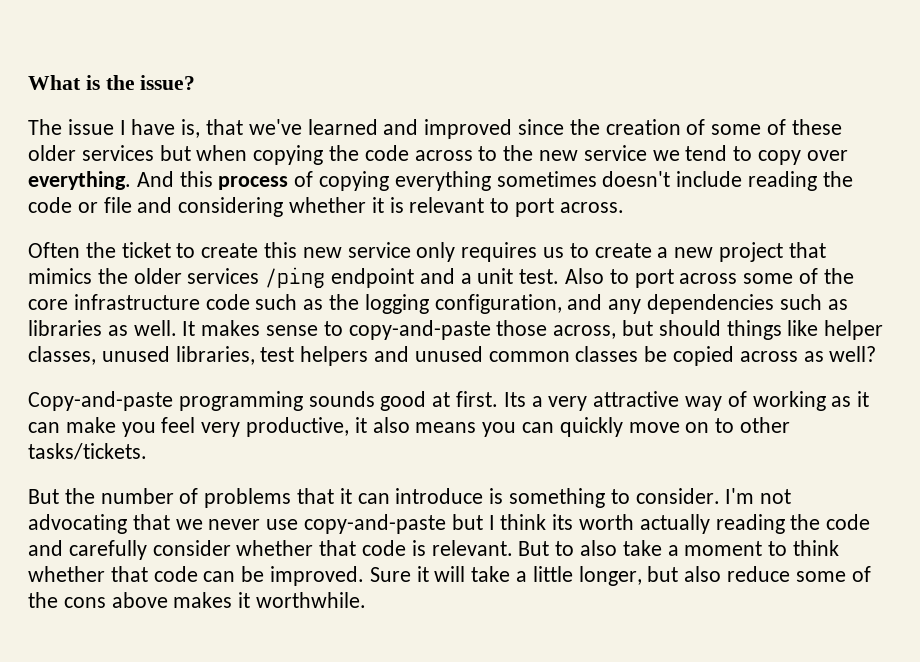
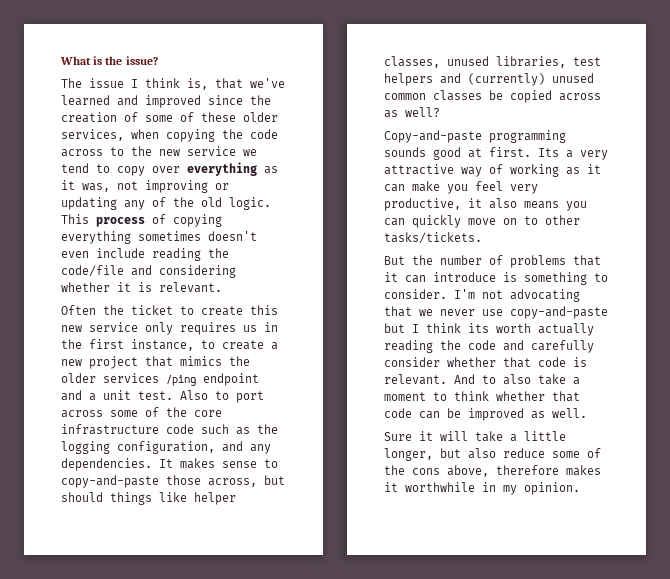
[131,119,176,135] have -> [145,78,180,88] think
[81,145,191,161] services but -> [61,129,124,141] services,
[28,171,213,190] everything. And this -> [187,162,278,176] [61,180,229,193] [61,197,271,210] [61,214,89,224] everything as it was, not improving or updating any of the old logic. This
(671, 179) none -> [61,251,89,258] even
[28,197,132,213] code or file -> [61,265,124,277] code/file
[409,197,624,217] relevant to port across. -> [159,282,222,293] relevant.
(565, 252) none -> [264,322,278,332] [61,339,194,351] in the first instance,
[647,294,848,314] [28,320,177,336] dependencies such as libraries as well. -> [61,458,152,471] dependencies.
(410, 354) none -> [468,73,545,86] (currently)
[518,541,550,556] But -> [454,374,475,384] And
[270,566,365,586] improved. -> [468,408,587,421] improved as well. //
[111,592,367,608] above makes it worthwhile. -> [447,465,601,477] [384,482,580,495] above, therefore makes it worthwhile in my opinion.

* * *

» **What is required**: Pick out the lines above containing the word "well", then copy them.

» **Expected output**:
[647,294,848,314] [28,320,177,336] dependencies such as libraries as well. -> [61,458,152,471] dependencies.
[270,566,365,586] improved. -> [468,408,587,421] improved as well. //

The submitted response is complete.